Thus, when a user clicks any of the given links, he is forwarded to a different site that tries to plant an exploit having an iFrame and subsequently divert him onto other potentially dangerous sites.
Also, on clicking any of the web-links to "my blog" or "my URL" shown on the fake LinkedIn profile pages, users are diverted to pages where they are lured into taking down a codec or an update for multimedia player that in reality installs malware.
Moreover, instead of reproducing the actual businesspersons' identities, the profiles chiefly advertise cheap content like "Kate Hudson nude" or "nude Kirsten Dunst."

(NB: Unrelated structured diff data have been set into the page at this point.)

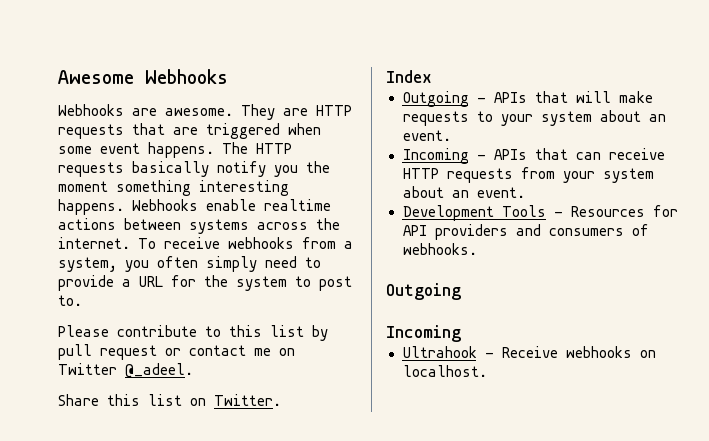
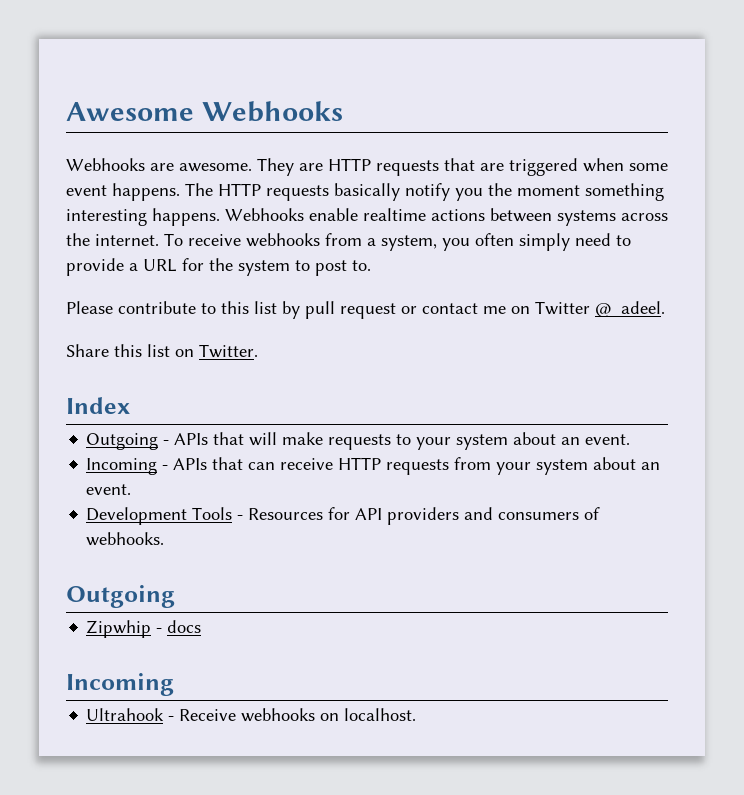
(461, 291) none -> [86,620,202,638] // Zipwhip - docs

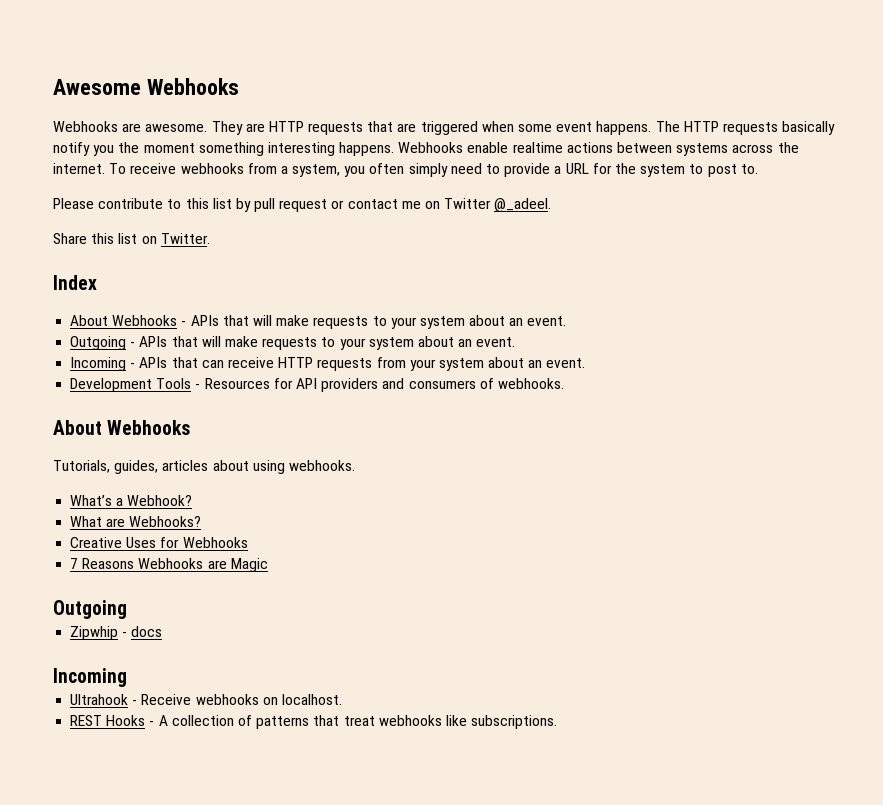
(130, 405) none -> [70,315,567,329] // About Webhooks - APIs that will make requests to your system about an event.
(165, 539) none -> [53,420,191,435] [53,460,355,474] [70,495,193,506] [70,516,202,527] [70,537,248,548] [70,558,268,572] // About Webhooks // Tutorials, guides, articles about using webhooks. // What’s a Webhook? // What are Webhooks? // Creative Uses for Webhooks // 7 Reasons Webhooks are Magic
(417, 714) none -> [70,715,558,729] // REST Hooks - A collection of patterns that treat webhooks like subscriptions.

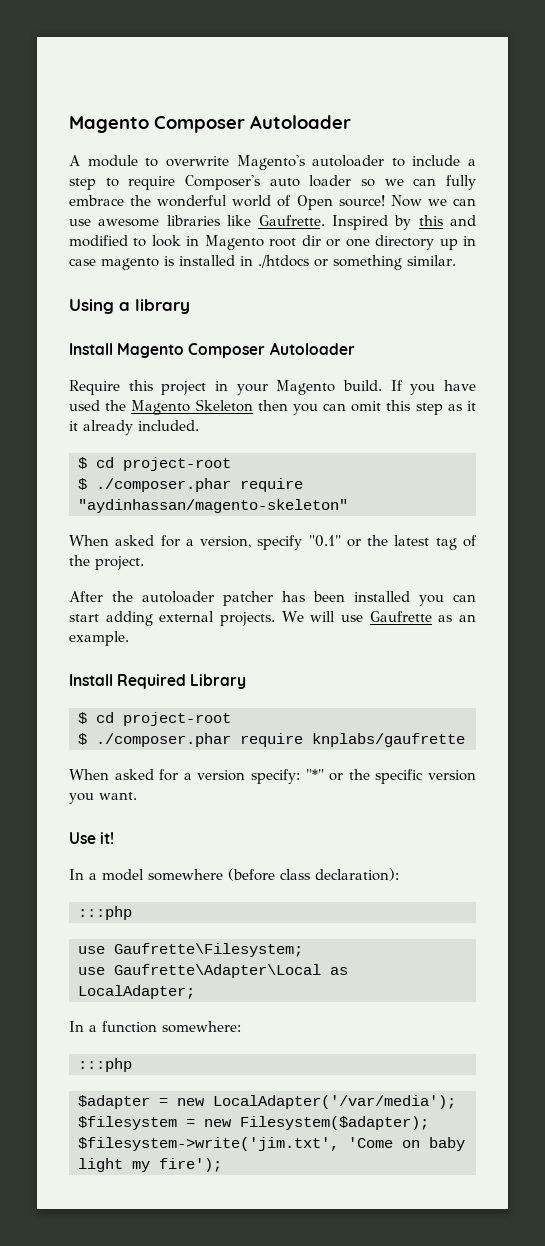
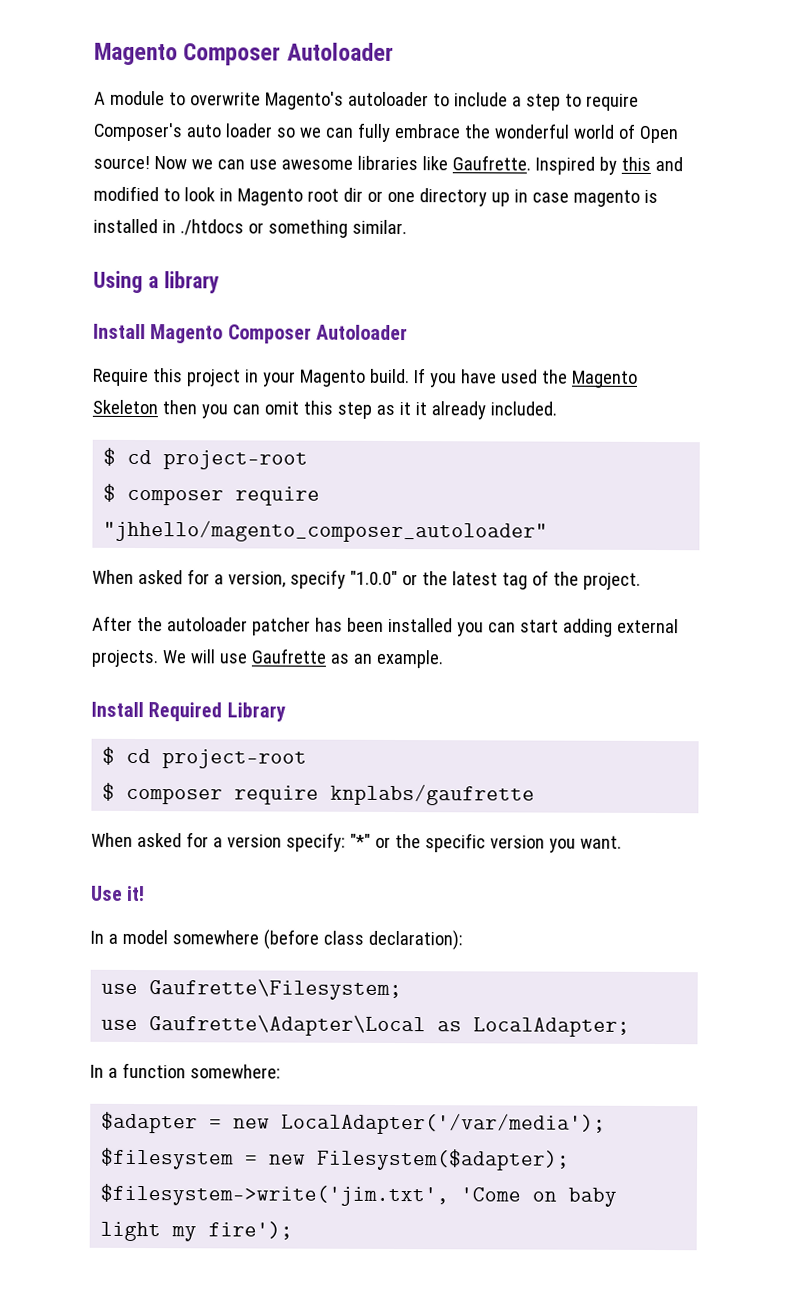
[96,478,303,492] [78,499,348,513] ./composer.phar require "aydinhassan/magento-skeleton" -> [127,486,321,506] [103,519,549,543] composer require "jhhello/magento_composer_autoloader"
[308,535,341,547] "0.1" -> [349,570,398,586] "1.0.0"
[96,733,231,747] ./composer.phar -> [126,787,224,805] composer
[78,906,132,920] // :::php -> (463, 940) none
[78,1058,132,1072] // :::php -> (281, 1071) none

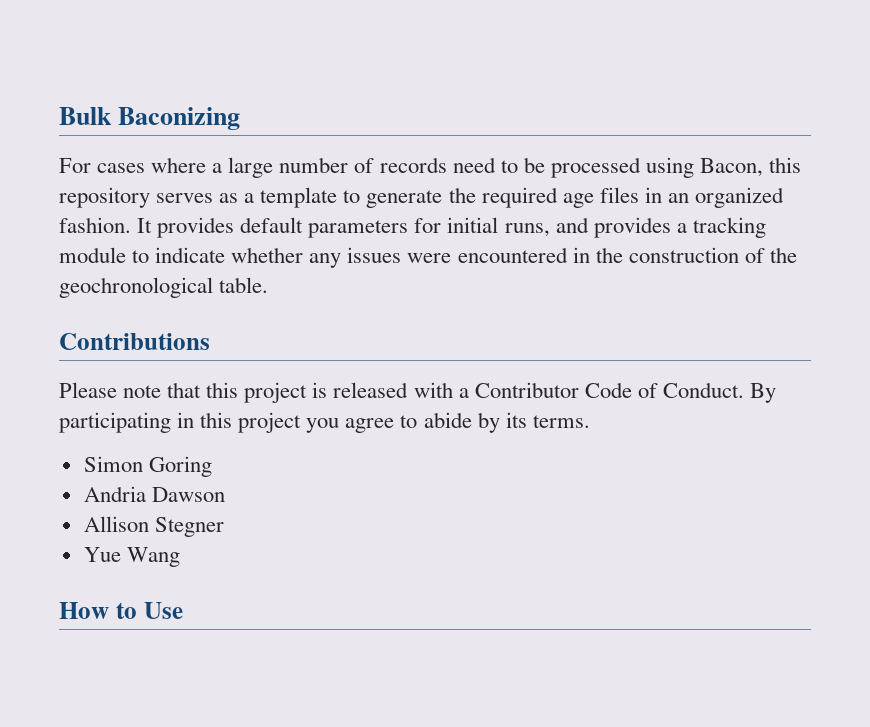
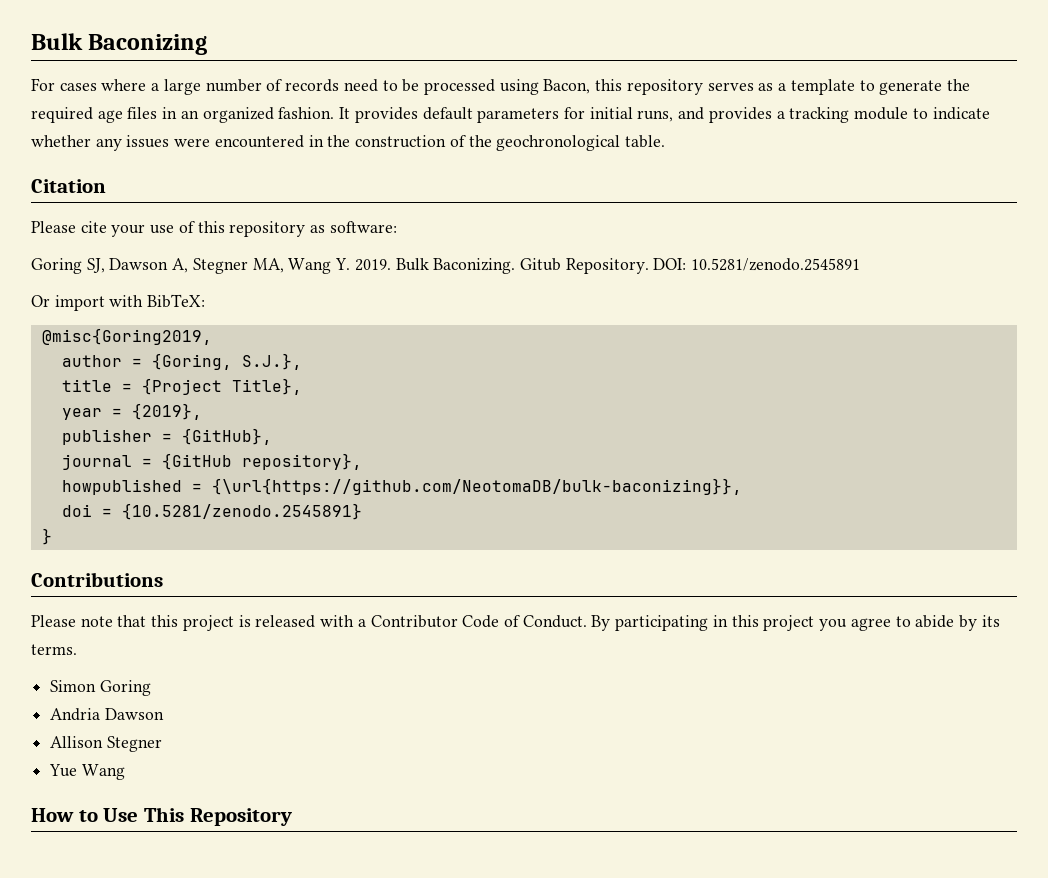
(269, 285) none -> [31,179,106,193] [31,221,397,237] [31,258,861,274] [31,294,206,311] [41,328,212,345] [61,353,302,370] [61,378,302,395] [61,403,202,420] [61,428,272,445] [61,453,362,470] [61,478,742,495] [61,503,362,520] [41,528,52,545] // Citation // Please cite your use of this repository as software: // Goring SJ, Dawson A, Stegner MA, Wang Y. 2019. Bulk Baconizing. Gitub Repository. DOI: 10.5281/zenodo.2545891 // Or import with BibTeX: // @misc{Goring2019, // author = {Goring, S.J.}, // title = {Project Title}, // year = {2019}, // publisher = {GitHub}, // journal = {GitHub repository}, // howpublished = {\url{https://github.com/NeotomaDB/bulk-baconizing}}, // doi = {10.5281/zenodo.2545891} // }
(183, 610) none -> [144,807,292,826] This Repository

According to a posting by Micha Pekrul, a researcher at McAfee, when an unwary user falls for the trick and follows the command, he is likely to be taken to malware-laden websites. These websites attempt to employ traditional social engineering tactics either by displaying a phony AV scan with the warning that there is malware on the user's system, thereby asserting the need to use the free AV software offered, or by talking of installing a codec to view the video. Both these tricks, however, pose real threats, as reported by Vnunet on January 6, 2009.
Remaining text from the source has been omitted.